To solve these challenges, DZ BANK and Google Cloud built an architectural solution for trustworthy data delivery to blockchain applications. This post describes how market data can be securely fed into DZ BANK’s Smart Derivative Contracts (SDCs) using Google Cloud technology.
2025 is the year of strategic engagement
Distributed ledger technology (DLT) has reached a maturity inflection point. Regulatory frameworks are stabilizing, scalability limitations are being addressed, and the Eurosystem’s validation work demonstrates that smart contract protocols enable efficient settlement across separate DLT infrastructures. The exploratory phase is ending — institutions that haven’t moved beyond pilot projects risk being left behind as competitors deploy production blockchain systems.
The technology’s core value proposition — immutable, programmable, decentralized execution — enables new digital financial products that weren’t previously feasible. Smart contracts can eliminate counterparty risk, automate complex settlement procedures, and enable peer-to-peer financial interactions without traditional intermediaries. But realizing these benefits requires solving a fundamental challenge that early blockchain systems were designed to avoid.
Eurosystem research shows that smart contract protocols enable efficient settlement for financial instruments and functional interoperability across separate DLT infrastructures. Based on these results, the Eurosystem recently announced plans to strengthen activities in this field, aiming to create a harmonized digital European financial market infrastructure.
The need for trustworthy data
While DLT was conceptualized as a technology where code is law, banks, asset managers, and clearinghouses require off-ledger data from external sources.
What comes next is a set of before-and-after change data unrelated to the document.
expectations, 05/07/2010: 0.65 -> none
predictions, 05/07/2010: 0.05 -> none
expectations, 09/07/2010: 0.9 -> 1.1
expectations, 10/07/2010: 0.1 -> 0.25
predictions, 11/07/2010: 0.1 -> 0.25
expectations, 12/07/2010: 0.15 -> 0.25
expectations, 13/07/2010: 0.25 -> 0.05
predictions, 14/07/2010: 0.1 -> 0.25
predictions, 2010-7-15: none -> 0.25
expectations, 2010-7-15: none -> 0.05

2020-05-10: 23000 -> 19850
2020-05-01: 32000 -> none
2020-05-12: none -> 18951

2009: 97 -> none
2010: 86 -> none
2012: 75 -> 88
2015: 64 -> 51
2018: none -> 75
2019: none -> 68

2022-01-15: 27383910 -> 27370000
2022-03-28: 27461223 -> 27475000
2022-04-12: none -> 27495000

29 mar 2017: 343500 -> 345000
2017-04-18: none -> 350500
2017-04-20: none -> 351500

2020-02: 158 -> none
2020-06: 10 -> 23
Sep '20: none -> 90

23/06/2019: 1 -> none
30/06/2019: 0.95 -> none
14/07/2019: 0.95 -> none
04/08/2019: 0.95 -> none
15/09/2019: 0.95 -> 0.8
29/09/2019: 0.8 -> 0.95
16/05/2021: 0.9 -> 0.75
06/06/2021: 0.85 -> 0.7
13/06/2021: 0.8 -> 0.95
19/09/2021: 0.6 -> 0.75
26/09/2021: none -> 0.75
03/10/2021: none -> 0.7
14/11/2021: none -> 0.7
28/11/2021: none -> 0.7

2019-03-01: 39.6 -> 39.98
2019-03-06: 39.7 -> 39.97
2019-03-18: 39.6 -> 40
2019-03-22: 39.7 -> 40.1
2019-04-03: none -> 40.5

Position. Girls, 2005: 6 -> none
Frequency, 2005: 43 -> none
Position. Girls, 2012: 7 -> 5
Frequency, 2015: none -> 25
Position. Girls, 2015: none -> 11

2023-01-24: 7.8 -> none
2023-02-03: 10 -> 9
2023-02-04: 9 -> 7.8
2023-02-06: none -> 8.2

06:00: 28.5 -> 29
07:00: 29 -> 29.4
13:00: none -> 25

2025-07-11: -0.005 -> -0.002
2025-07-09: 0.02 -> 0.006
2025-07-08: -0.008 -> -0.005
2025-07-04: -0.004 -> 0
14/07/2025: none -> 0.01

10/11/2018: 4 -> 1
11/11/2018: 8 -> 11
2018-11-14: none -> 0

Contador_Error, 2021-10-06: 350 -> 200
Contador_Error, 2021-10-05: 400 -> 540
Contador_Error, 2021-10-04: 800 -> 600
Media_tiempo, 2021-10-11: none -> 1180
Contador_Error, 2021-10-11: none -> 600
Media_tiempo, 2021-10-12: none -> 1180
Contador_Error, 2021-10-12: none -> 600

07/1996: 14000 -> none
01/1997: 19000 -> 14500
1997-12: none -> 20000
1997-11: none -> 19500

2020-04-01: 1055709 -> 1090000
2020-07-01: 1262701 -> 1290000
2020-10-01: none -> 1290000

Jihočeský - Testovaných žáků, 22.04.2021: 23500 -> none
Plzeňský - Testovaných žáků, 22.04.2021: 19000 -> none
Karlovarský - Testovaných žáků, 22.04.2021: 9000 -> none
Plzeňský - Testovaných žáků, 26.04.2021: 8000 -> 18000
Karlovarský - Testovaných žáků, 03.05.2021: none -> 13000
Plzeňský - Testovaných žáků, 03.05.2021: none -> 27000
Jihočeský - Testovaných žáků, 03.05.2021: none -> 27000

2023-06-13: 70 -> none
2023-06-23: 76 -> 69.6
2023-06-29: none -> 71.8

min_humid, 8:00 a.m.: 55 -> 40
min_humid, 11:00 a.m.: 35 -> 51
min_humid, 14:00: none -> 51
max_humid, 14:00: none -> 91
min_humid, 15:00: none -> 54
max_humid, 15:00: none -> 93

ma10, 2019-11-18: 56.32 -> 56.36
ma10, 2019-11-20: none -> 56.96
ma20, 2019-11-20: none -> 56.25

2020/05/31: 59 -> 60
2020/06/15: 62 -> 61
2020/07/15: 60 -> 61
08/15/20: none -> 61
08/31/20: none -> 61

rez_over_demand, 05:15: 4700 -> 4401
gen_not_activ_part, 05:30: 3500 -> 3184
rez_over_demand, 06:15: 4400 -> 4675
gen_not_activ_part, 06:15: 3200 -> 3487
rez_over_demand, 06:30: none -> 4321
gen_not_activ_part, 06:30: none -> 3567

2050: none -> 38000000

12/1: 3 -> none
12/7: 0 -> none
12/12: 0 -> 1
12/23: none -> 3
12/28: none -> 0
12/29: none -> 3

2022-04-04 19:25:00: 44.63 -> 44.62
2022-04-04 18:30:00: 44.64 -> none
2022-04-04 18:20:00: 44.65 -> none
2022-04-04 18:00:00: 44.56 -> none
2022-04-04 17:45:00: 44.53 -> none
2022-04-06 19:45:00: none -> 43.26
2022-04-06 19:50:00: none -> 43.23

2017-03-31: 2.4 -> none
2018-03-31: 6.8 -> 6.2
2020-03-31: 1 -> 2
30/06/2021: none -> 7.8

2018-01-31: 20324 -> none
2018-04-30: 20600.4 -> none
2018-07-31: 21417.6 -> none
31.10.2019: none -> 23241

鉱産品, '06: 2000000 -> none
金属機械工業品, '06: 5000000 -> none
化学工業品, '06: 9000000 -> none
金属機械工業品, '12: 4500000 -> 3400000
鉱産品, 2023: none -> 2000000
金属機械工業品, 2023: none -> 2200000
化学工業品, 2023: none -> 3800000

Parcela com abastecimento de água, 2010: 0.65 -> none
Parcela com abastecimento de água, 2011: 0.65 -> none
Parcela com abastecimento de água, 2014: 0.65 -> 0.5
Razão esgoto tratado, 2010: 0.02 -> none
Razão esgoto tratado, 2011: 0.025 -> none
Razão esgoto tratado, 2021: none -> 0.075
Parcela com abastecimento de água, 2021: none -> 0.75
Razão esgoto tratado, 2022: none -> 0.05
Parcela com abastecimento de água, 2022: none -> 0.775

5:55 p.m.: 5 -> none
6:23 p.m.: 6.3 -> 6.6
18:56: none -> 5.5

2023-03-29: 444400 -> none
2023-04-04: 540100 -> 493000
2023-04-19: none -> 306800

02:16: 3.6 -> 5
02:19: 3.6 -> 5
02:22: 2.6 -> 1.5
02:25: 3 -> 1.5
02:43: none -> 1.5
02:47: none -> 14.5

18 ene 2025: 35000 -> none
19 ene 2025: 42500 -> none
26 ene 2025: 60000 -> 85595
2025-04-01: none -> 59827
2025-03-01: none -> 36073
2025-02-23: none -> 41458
This includes price feeds, interest rate feeds, KYC/AML attestations, legal event triggers, proofs of reserves, IoT sensor data, and payment confirmations.
Data trustworthiness is paramount in DLT systems. Wrong data can have unintended consequences in any system, but DLT transactions are often irreversible. A payment using an incorrect interest rate can be cancelled in traditional systems, while DLT transactions are typically final – especially when participants are pseudonymous and unreachable by legal interventions. This creates new attack vectors: attackers who manipulate off-ledger data can cause significant financial harm, including theft of on-chain assets.
Building trustworthy oracle architecture
Off-chain data is supplied to DLT systems via oracles –- interfaces that deliver external information to smart contracts. Trustworthy oracle services require addressing three key aspects:

Data must be correct at the source – underlying systems must produce accurate information.

Data must remain untampered during transit and processing.

Data must be delivered timely and reliably.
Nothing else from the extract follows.